[Before-and-after change records]
***
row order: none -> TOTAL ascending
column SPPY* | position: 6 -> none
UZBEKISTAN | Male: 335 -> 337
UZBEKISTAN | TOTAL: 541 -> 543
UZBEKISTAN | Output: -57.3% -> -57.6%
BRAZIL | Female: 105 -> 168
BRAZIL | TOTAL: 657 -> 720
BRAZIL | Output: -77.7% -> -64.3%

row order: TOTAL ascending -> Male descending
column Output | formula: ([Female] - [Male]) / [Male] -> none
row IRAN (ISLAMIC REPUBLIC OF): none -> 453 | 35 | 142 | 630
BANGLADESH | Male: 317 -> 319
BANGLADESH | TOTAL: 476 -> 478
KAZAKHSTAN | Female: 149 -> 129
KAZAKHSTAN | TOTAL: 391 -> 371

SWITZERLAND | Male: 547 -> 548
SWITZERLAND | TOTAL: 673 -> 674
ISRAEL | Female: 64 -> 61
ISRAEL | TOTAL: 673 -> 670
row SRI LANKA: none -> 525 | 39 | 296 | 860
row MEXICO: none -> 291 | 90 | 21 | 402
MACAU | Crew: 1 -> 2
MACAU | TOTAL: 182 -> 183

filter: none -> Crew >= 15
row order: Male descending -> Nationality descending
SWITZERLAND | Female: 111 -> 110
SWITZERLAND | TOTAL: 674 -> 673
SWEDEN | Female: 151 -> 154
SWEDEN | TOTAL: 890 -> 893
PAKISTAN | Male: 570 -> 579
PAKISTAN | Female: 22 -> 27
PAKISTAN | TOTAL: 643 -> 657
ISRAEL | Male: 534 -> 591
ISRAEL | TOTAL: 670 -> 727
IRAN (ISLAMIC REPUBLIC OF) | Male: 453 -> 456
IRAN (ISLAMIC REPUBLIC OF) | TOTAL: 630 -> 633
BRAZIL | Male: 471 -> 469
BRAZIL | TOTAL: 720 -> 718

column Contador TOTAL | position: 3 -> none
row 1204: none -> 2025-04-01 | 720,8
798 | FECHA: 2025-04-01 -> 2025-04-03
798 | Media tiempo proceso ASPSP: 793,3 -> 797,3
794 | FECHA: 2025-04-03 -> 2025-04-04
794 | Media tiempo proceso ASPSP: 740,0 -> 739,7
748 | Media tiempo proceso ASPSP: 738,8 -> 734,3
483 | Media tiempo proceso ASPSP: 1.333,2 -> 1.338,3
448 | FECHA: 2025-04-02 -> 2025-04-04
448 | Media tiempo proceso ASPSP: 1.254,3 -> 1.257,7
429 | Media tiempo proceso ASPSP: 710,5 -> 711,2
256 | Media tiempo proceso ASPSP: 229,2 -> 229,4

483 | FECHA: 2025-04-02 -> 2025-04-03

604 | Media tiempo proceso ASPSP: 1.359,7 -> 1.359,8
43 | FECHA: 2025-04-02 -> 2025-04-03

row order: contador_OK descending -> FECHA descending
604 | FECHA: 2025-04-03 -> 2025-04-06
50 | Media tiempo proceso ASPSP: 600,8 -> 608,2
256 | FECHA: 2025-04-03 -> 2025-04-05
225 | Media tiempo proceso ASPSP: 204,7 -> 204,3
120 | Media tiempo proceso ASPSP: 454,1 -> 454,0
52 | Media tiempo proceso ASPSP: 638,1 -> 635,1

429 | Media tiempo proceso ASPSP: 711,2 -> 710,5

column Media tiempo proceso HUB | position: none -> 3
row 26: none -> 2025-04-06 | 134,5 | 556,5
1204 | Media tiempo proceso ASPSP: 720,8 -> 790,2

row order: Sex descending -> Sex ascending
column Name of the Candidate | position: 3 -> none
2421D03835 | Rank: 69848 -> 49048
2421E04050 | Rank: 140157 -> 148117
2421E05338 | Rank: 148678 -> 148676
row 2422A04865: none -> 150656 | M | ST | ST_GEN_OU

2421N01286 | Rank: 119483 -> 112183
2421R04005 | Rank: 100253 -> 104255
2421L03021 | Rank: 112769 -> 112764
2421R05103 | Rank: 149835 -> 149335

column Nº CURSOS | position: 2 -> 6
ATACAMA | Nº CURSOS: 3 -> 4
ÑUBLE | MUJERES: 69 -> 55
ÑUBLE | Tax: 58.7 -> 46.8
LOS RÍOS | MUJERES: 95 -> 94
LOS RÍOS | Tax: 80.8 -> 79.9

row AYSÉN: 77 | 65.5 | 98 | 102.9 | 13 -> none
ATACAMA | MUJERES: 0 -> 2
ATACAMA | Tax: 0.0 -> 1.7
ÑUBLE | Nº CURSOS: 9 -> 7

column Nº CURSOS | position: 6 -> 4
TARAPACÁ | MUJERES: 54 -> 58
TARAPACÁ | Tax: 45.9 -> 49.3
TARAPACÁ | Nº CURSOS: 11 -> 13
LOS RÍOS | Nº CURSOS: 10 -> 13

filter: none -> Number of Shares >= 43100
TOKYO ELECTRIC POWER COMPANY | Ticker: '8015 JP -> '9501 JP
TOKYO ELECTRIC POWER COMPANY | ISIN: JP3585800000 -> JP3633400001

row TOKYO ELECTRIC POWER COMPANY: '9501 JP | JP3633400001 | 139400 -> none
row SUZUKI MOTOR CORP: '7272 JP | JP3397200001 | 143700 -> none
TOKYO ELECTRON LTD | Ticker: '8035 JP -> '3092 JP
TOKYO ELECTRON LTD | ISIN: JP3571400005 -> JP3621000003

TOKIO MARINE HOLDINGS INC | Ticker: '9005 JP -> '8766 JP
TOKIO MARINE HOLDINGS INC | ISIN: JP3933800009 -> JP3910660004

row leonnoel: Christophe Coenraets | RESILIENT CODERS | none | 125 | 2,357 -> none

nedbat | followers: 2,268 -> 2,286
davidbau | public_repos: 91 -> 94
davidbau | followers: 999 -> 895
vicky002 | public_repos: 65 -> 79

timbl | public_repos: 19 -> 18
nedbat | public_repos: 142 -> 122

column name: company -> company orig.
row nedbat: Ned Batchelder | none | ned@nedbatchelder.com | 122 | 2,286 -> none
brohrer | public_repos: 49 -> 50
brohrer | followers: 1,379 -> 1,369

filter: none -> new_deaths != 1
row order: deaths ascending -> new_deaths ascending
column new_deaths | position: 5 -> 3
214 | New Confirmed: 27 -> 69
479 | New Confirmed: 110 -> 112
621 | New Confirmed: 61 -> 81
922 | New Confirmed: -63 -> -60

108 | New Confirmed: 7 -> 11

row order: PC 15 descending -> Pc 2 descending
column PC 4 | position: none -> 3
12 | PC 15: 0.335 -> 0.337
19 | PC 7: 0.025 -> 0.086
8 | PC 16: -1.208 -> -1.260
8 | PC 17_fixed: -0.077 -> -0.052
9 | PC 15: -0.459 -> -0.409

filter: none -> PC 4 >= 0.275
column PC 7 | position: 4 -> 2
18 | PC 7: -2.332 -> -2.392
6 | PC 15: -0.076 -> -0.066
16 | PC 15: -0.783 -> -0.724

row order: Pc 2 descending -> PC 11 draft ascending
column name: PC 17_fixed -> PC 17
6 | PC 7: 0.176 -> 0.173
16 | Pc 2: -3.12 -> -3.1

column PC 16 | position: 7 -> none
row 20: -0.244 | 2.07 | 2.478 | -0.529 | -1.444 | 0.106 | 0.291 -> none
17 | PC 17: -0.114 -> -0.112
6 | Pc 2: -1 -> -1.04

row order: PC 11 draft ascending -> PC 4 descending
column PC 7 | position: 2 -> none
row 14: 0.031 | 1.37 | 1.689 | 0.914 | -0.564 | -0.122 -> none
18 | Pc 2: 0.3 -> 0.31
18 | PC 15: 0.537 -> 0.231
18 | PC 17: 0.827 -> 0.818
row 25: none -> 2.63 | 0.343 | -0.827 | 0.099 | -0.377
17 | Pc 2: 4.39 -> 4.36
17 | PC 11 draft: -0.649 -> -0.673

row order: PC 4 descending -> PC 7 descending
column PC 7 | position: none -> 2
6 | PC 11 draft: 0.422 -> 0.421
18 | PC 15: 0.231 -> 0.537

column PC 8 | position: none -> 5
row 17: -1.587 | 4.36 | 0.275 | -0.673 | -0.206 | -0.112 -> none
***
**What you are asked to do**
Would you retype the lines above from the one with "row order: TOTAL ascending -> Male descending" down to the one with "row SRI LANKA: none -> 525 | 39 | 296 | 860", word for word, both ends included and no other lines?

**Result of the exercise**
row order: TOTAL ascending -> Male descending
column Output | formula: ([Female] - [Male]) / [Male] -> none
row IRAN (ISLAMIC REPUBLIC OF): none -> 453 | 35 | 142 | 630
BANGLADESH | Male: 317 -> 319
BANGLADESH | TOTAL: 476 -> 478
KAZAKHSTAN | Female: 149 -> 129
KAZAKHSTAN | TOTAL: 391 -> 371

SWITZERLAND | Male: 547 -> 548
SWITZERLAND | TOTAL: 673 -> 674
ISRAEL | Female: 64 -> 61
ISRAEL | TOTAL: 673 -> 670
row SRI LANKA: none -> 525 | 39 | 296 | 860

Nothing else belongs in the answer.